Carr blurs the distinction between cloud storage and running cloud applications. Cloud data storage is relatively straightforward to implement and the massive data storage volumes available at data centres provide enormous convenience, notably for the storing image and video data collected in vast quantities by mobile phones. High-bandwidth connections also facilitate social media connection between mobile devices. However, the applications using the cloud run on local hardware – including the Web browsers – and installation of apps on mobile devices has been streamlined to a one-click operation on selections made from an App store. The fact that an application is installed via an Internet download does not make it a cloud application, which can be run from any Web browser, rather than just downloaded.

Web applications

Web applications, which can be run from a Web browser, certainly exist and have become much more sophisticated, driving development of the HTML standard to include many more features. However, this interface complexity means that a massive effort is required to build a Web application that will run successfully on the multiplicity of Web browsers currently available. This difficulty means that only a few well-resourced applications will be able to be run in this way. Microsoft have addressed this problem in Office 365 by providing a desktop application, priced on a subscription rather than purchase basis, which runs using local copies of files that are synchronized with a cloud repository. The Web application part of Office 365 is much less capable. The experience of Web applications only running with a specific Web browser (or even a specific version of a Web browser) is distressingly common, and features such as ad and pop-up blockers, and cookie or Javascript disabling can also affect Web application operation.

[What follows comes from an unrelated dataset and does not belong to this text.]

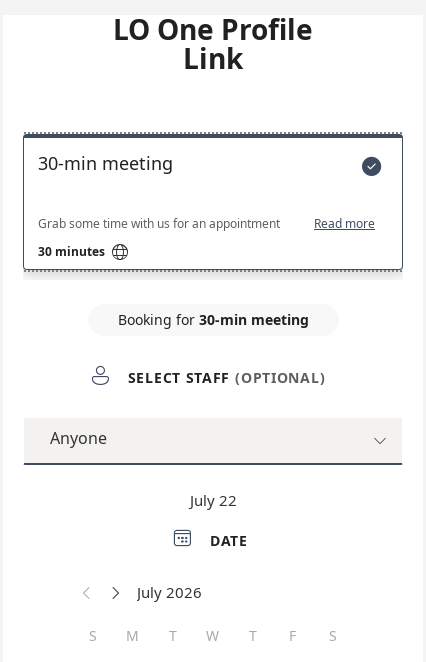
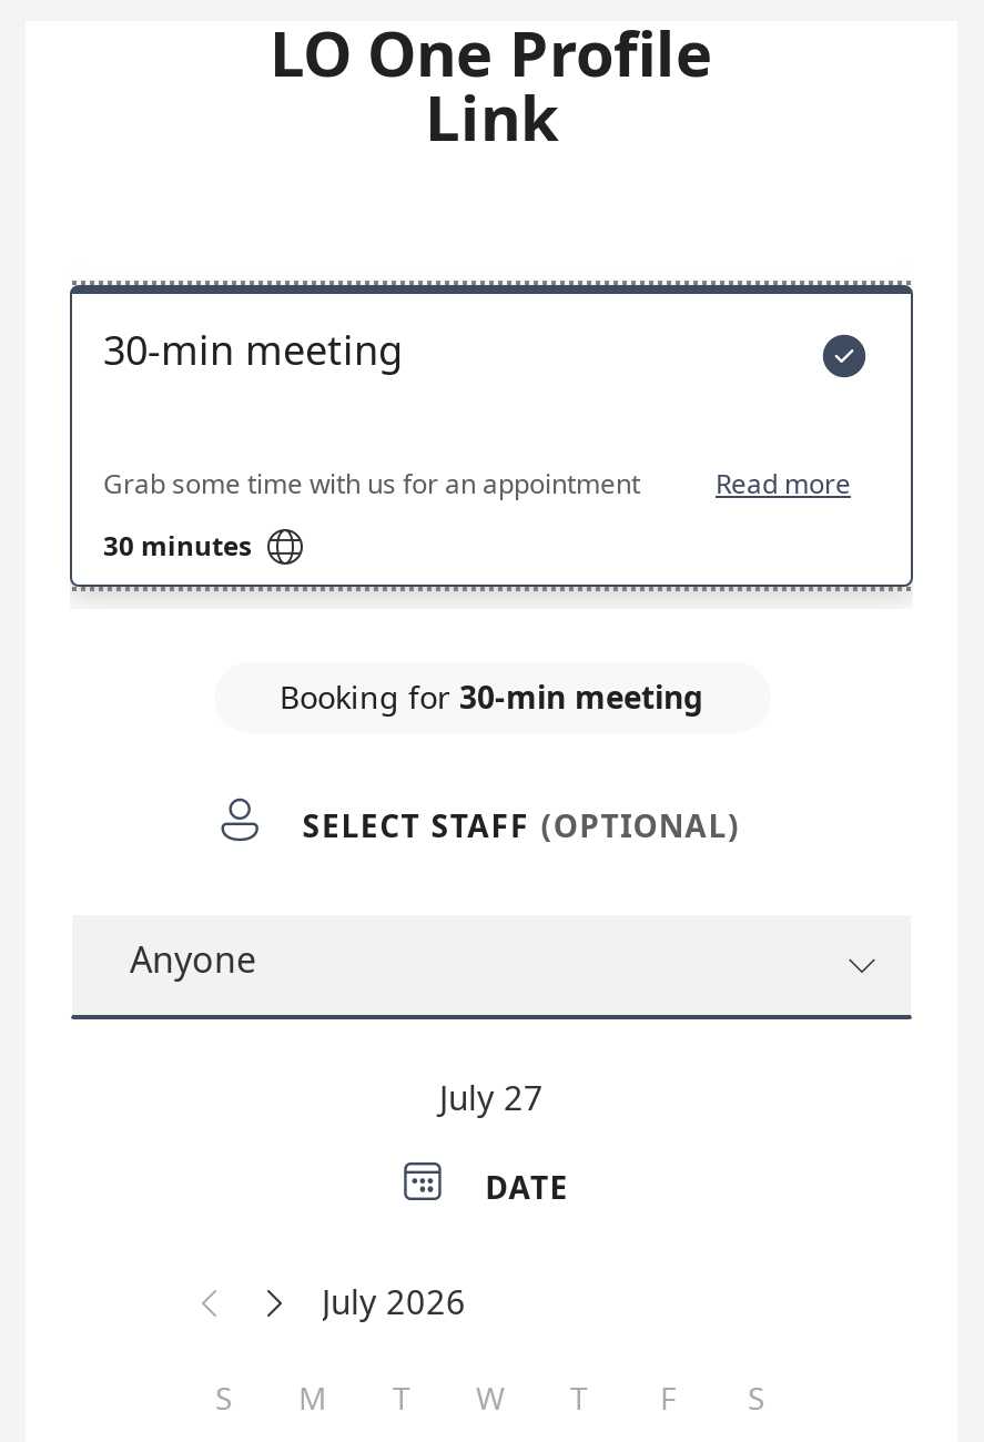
[190,490,236,510] July 22 -> [439,1075,544,1119] July 27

will web applications be like appliances?

As businesses and individuals typically use dozens of applications, it seems unlikely that all of these will be available as Web applications, even if they use data stored in the Cloud or services available there. This means that cloud applications are not likely to be nearly as pervasive as electrically powered appliances which only need to be plugged into a power socket. The prevalence of DC powered devices means that differences in  voltage and frequency of AC electricity supply (varying most dramatically between the 110 volt USA and the 240/50 volt Europe) are easily accommodated by most modern power supplies, allowing the same device and power supply to be used in most countries. The computing analog to this situation, where any software can be run efficiently on any device, seems very unlikely to come to pass. Emulators give some capability for running software on non-native operating systems, but they usually require considerable computer expertise to install, and may not offer complete functionality or expected levels of performance.  It seems as though the transformation of human activity  brought about by the provision of electricity as a utility won’t be brought about by cloud computing

The Future

However, this doesn’t mean that access to data and services via the Internet hasn’t dramatically changed things and won’t continue to do so. Access to remote server web services means that colossal computing power can be brought to bear on any problem very easily – the best example being Web search. It’s estimated that Google have about 1 million cores in its server farms around the world, many of which are involved in Web searches from any device anywhere in the world. Facial recognition is a problem deemed computationally infeasible 20 years ago. Now, it’s a commodity. The power of multi-level neural networks is being applied to Artificial Intelligence problems in many domains in a similar way, using massive remote resources. So in the future, you can expect to do things at home at little or no cost, that are currently only possible within well-equipped research labs. Like electricity, you’ll only notice Internet connectivity when it’s not there, but don’t expect a revolution.